6.  Complications. Secondary bacterial infections from excoriations include Group A beta-hemolytic streptococci and staphylococcus. Patients with atopic dermatitis have a higher incidence of viral infections, including herpes simplex, molluscum contagiousum, and warts.
7.  Education. There is no cure for atopic dermatitis. It is characterized by exacerbations and remissions. Teach proper use of antihistamines, topical corticosteroids, and immunomodulators, as well as bathing followed by application of moisturizers. Identify aggravating factors such as stress, allergies, weather change, and infections.
III. BURNS
A.  Etiology and occurrence. Burns can be caused by thermal, chemical, or electrical agents. The majority of burns are thermal, and the minority of burns are chemical. Most burns are minor and can be managed on an outpatient basis.

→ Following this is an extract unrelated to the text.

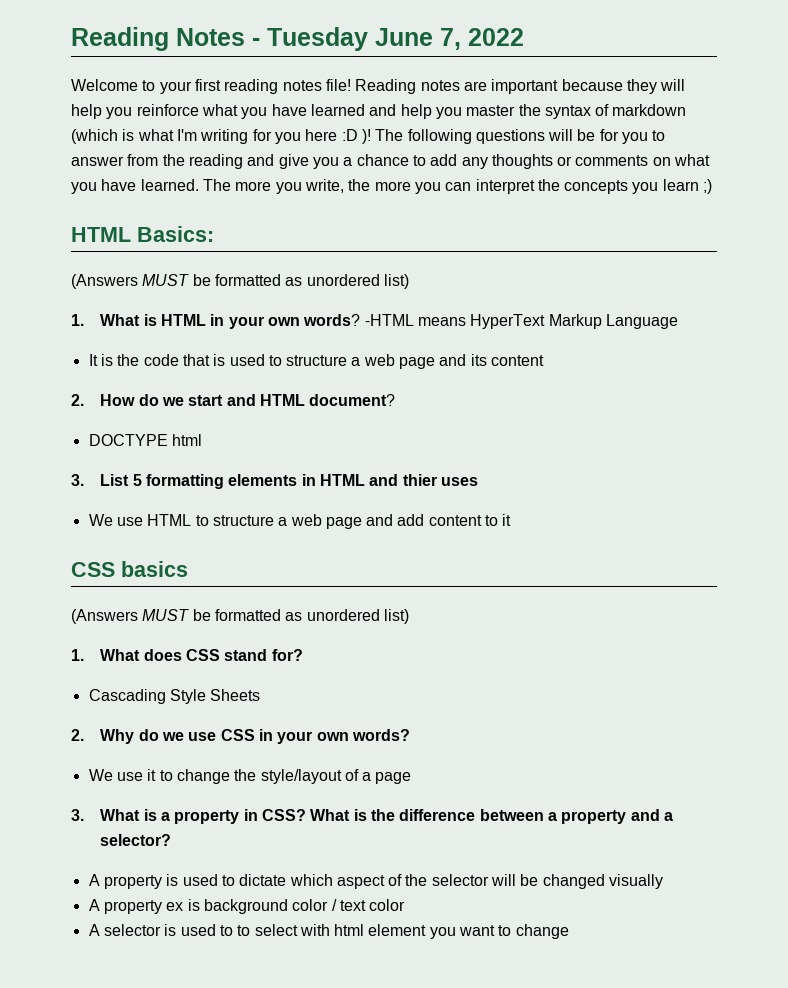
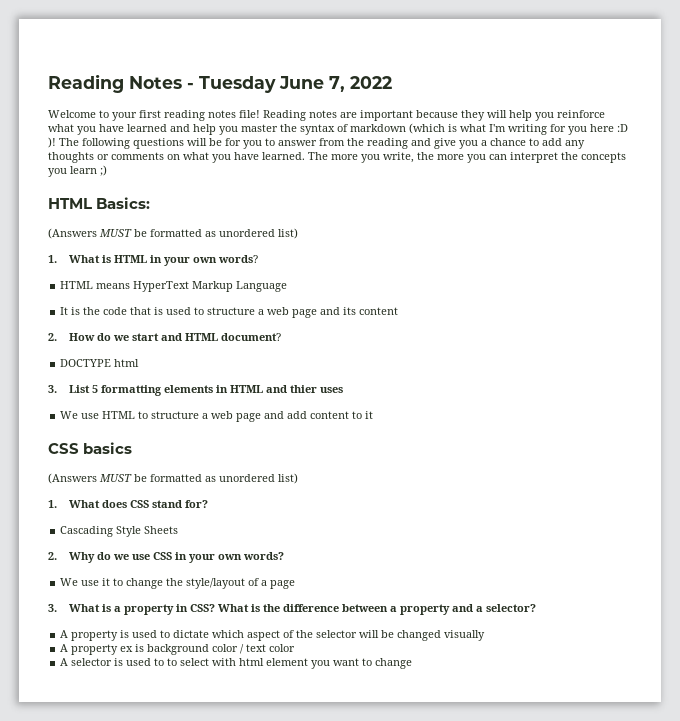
[364,314,414,326] -HTML -> [60,281,94,289] // HTML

B.  Clinical manifestations. Burns are classified by depth of injury. Superficial or first-degree burns involve only the epidermis. Partial thickness or second-degree burns involve damage to the epidermis and varying depths of the dermis. Full thickness or third-degree burns involve the epidermis, the dermis, and the subcutaneous fat. Third-degree burns are painless. The size of the burn is measured by the percent of total body surface area (TBSA) involved. The rule of nines estimates the TBSA. see
Figure 20-1
.
C.  Physical findings. Physical examination includes the TBSA, distribution, and depth of involvement.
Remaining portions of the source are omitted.